The initiative, code named Kalamata, comes as part of a larger strategy to make all of Apple’s devices work more similarly and seamlessly together.

Apple to replace Intel as chipmaker make its own chips in Macs from 2020
Atom Tech Shorts Wednesday, April 04, 2018 - 09:36
Written by  S. Mahadevan

Apple Inc., which had famously associated itself with Intel, for making the processors for its Mac range of computers in 2005, when it’s founder and CEO Steve Jobs was still alive, has now reportedly decided to make its own chips from 2020 onward.

There’s a long history to the way Apple has gone about developing the chipsets for its various devices. To begin with, Apple relied on IBM and Motorola for designing and developing the processors for the Macs. Then came the iPhones and iPads and Apple designed and developed its own processors and had them manufactured by the Taiwanese chip maker Taiwan Semiconductor Manufacturing Ltd and has gone with this arrangement till now. It helped the company integrate the different devices running on the in-house OS, iOS.

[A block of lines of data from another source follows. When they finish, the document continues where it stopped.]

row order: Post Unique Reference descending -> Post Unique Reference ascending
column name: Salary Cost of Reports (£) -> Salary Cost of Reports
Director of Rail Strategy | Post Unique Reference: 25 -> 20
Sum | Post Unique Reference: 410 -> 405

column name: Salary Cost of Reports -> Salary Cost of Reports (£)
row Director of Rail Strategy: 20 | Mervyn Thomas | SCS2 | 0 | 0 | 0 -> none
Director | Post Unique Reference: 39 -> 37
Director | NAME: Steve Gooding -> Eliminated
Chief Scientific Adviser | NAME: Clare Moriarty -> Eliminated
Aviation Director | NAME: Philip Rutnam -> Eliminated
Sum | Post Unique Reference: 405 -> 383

The present decision to switch to its own processor in place of Intel’s for the Mac and iMac operated devices is also meant to make it seamless for the operation of these devices and finally integrate them with the entire range of its devices.

Apple has codenamed the project ‘Kalamata’ and it is still early days with the timescale set for 2020 to effect the change. However, this information itself has not emerged from the company and neither has Intel reacted to the news and there is the other possibility that Apple may not go ahead with this change at all.

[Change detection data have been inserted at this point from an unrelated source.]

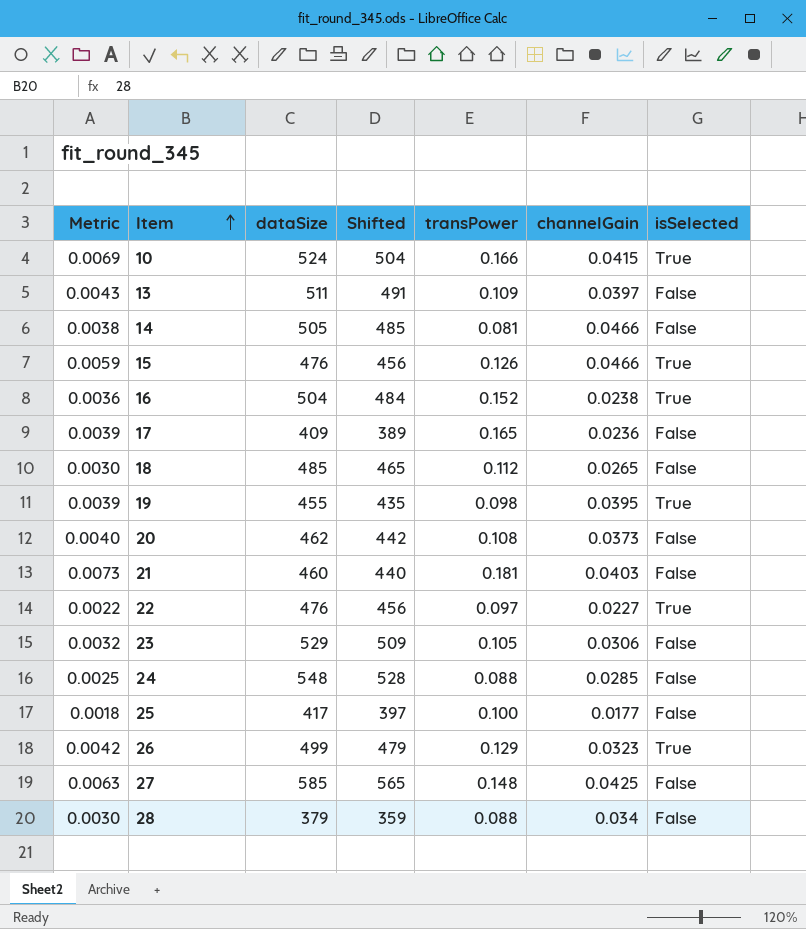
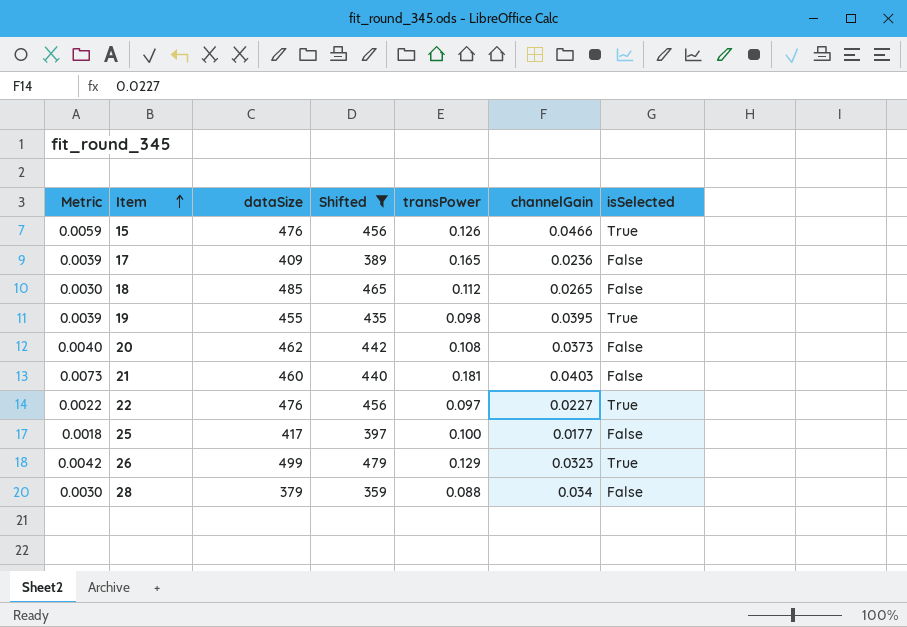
filter: none -> Shifted <= 479

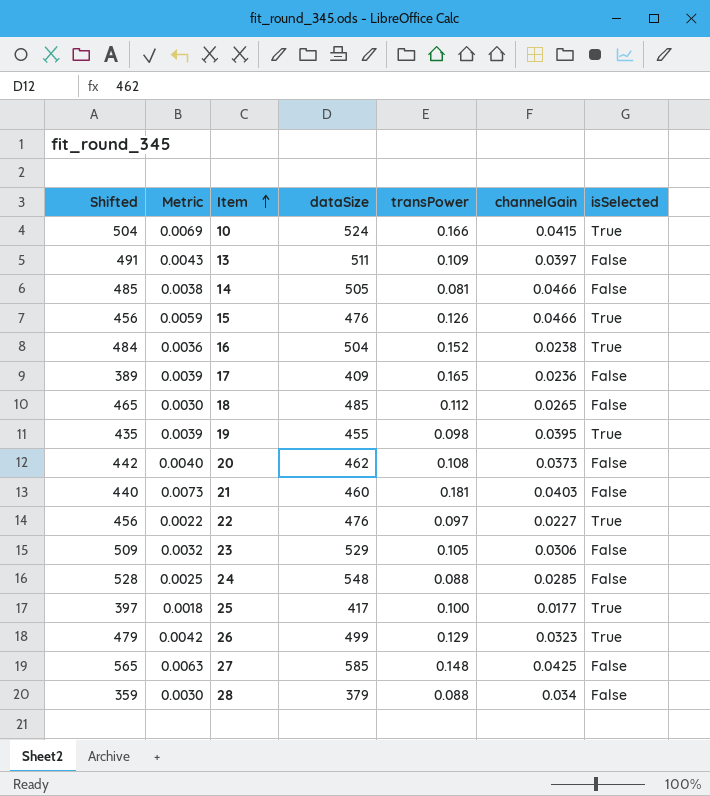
filter: Shifted <= 479 -> none
column Shifted | position: 4 -> 1
25 | isSelected: False -> True

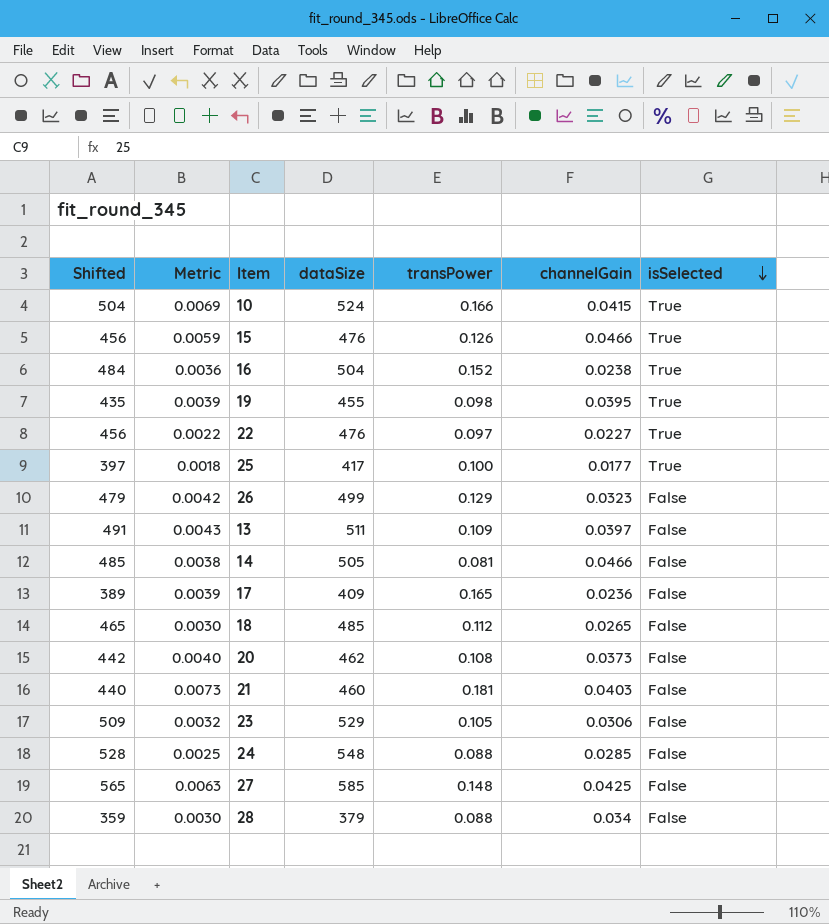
row order: Item ascending -> isSelected descending
26 | isSelected: True -> False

If Macs do come with the in-house processors, it may signal the end of use of outside components in the Apple product and may even be useful in apple deciding on its own schedules for launch of new products or models instead of having to depend on Intel’s R & D efforts and results. It would also make Apple standout among the manufacturers of personal computing devices like desktops and laptops with their own processors; most other majors in the space, like Dell, HP and Lenovo release their devices with either Intel or AMD processors.

Intel may suffer a small setback if Apple stops buying the processors from it since it contributes to around 5% of its revenue overall. Its stock did take a tumble following the release of this information.

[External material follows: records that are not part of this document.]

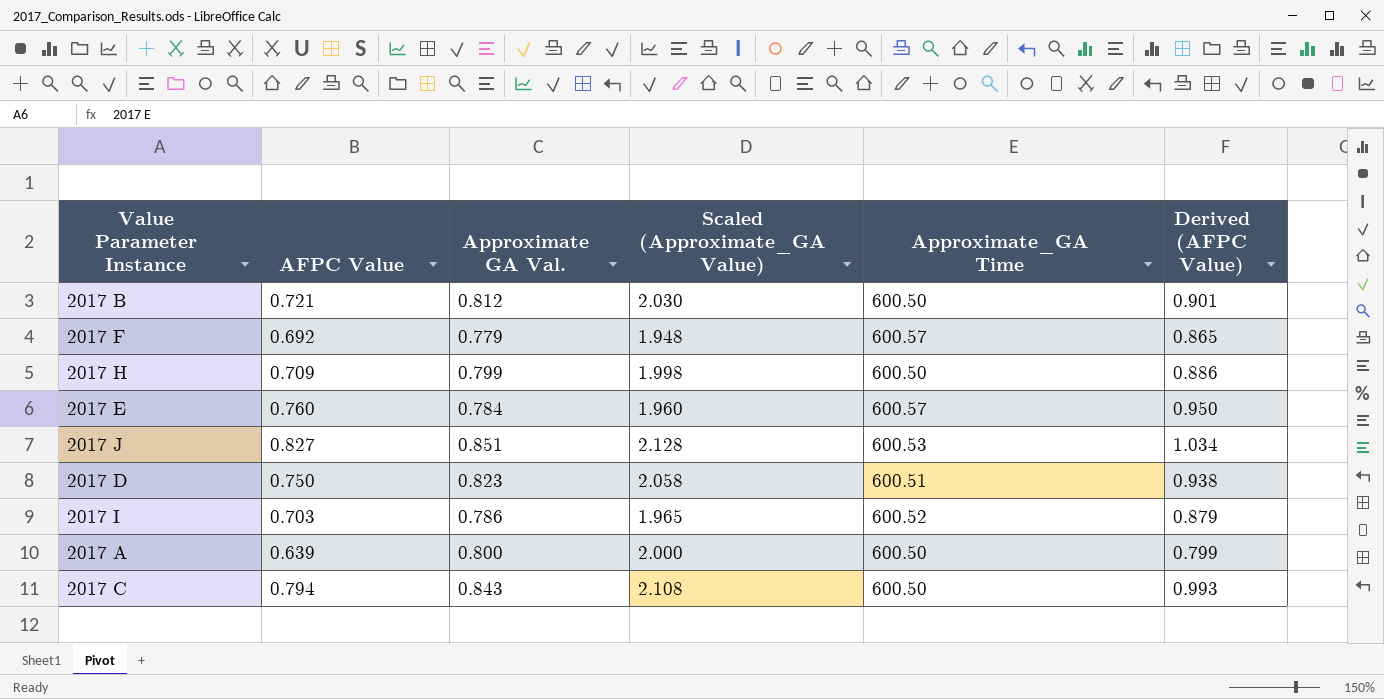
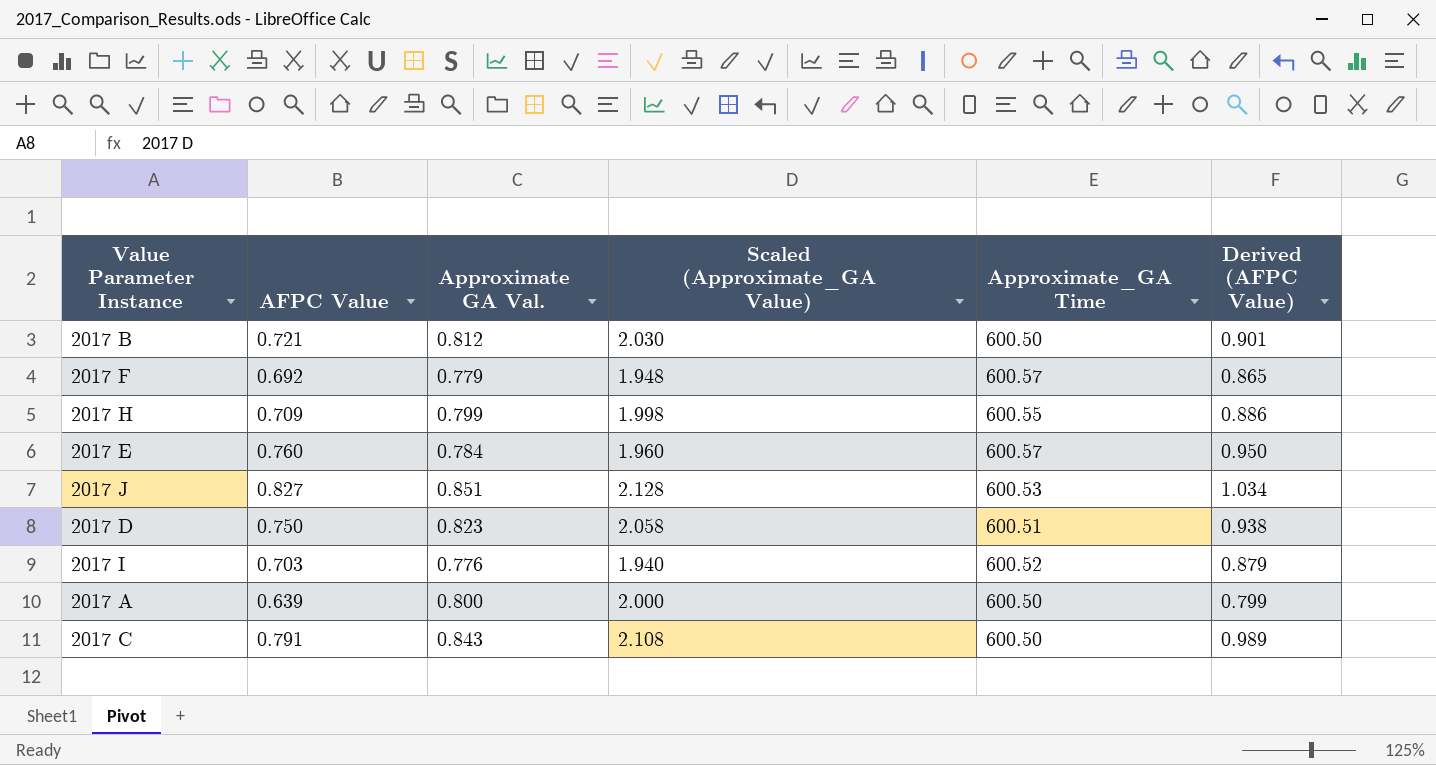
2017 H | Approximate_GA Time: 600.50 -> 600.55
2017 I | Approximate GA Val.: 0.786 -> 0.776
2017 I | Scaled (Approximate_GA Value): 1.965 -> 1.940
2017 C | AFPC Value: 0.794 -> 0.791
2017 C | Derived (AFPC Value): 0.993 -> 0.989

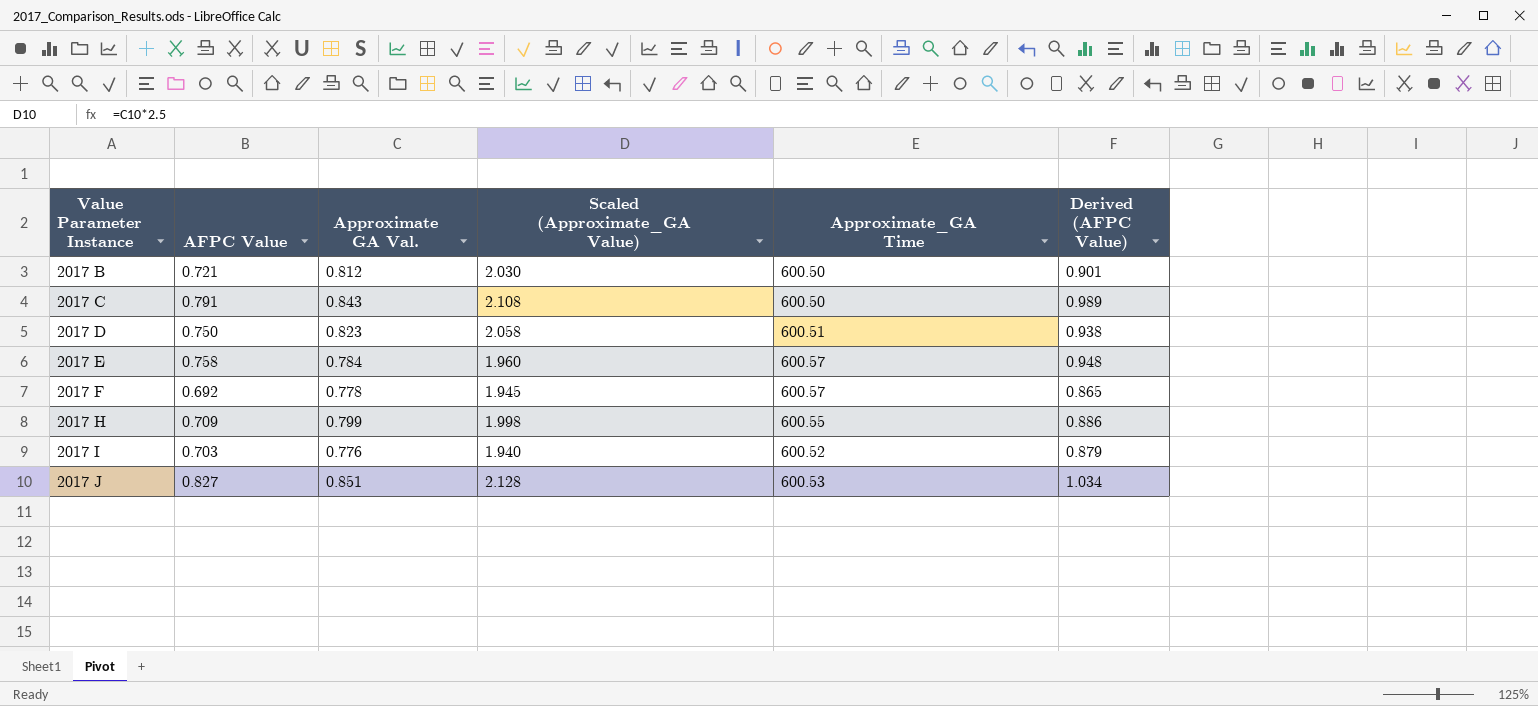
row order: none -> Value Parameter Instance ascending
row 2017 A: 0.639 | 0.800 | 2.000 | 600.50 | 0.799 -> none
2017 E | AFPC Value: 0.760 -> 0.758
2017 E | Derived (AFPC Value): 0.950 -> 0.948
2017 F | Approximate GA Val.: 0.779 -> 0.778
2017 F | Scaled (Approximate_GA Value): 1.948 -> 1.945

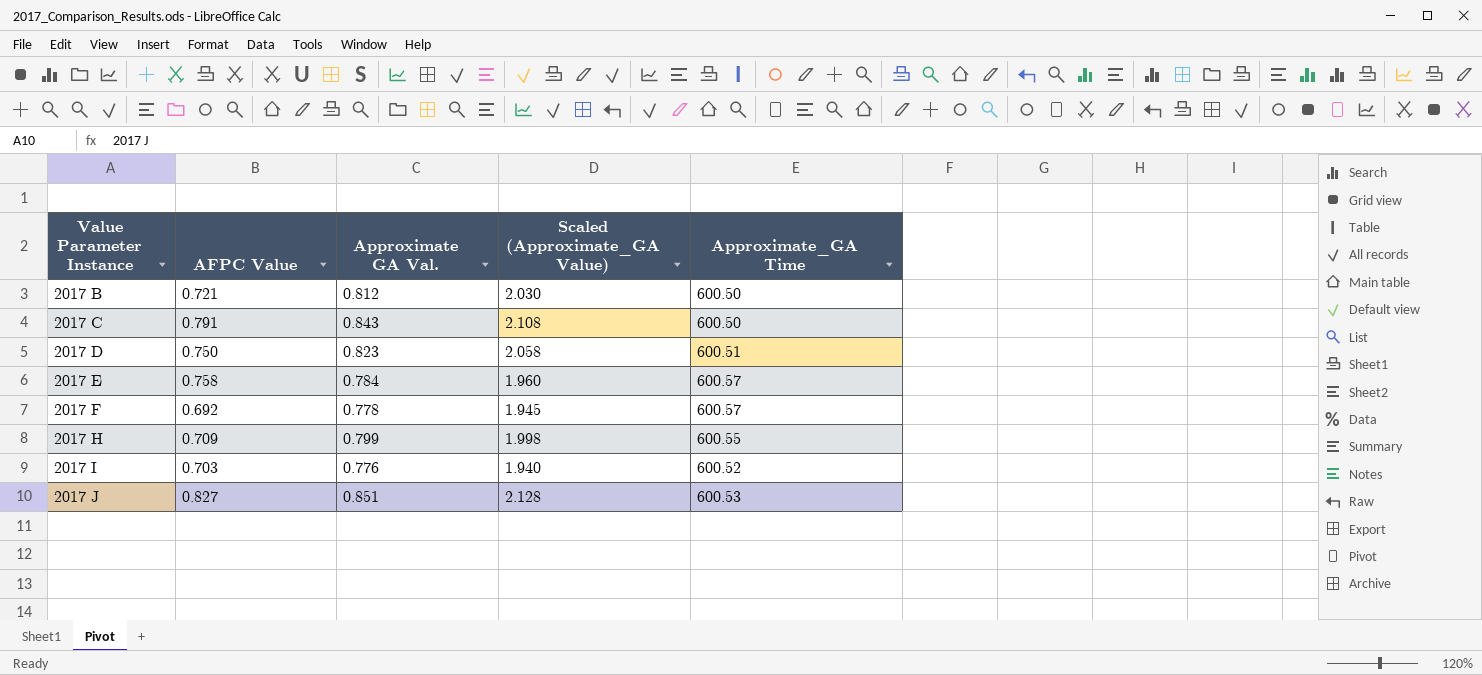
column Derived (AFPC Value) | formula: [AFPC Value] * 1.25 -> none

With the change in the hardware, if it happens, Apple will be making changes to the software also by making the suitable updates to make the devices operate seamlessly with the iOS operated devices as well. Such a change may come much sooner than 2020 and the project is internally codenamed Marzipan.

Pending the complete switch to its own processors, Apple has been fitting some of its devices with a co-processor, that is meant to strengthening the security of the devices and are ARM based chips.

One significant observation made by experts, in this context, is that the other chip makers, including Apple’s partner in Taiwan seem to have greatly reduced the gap in the capability levels between theirs and that of Intel’s. This could definitely bring down the domination that the chip maker currently enjoys.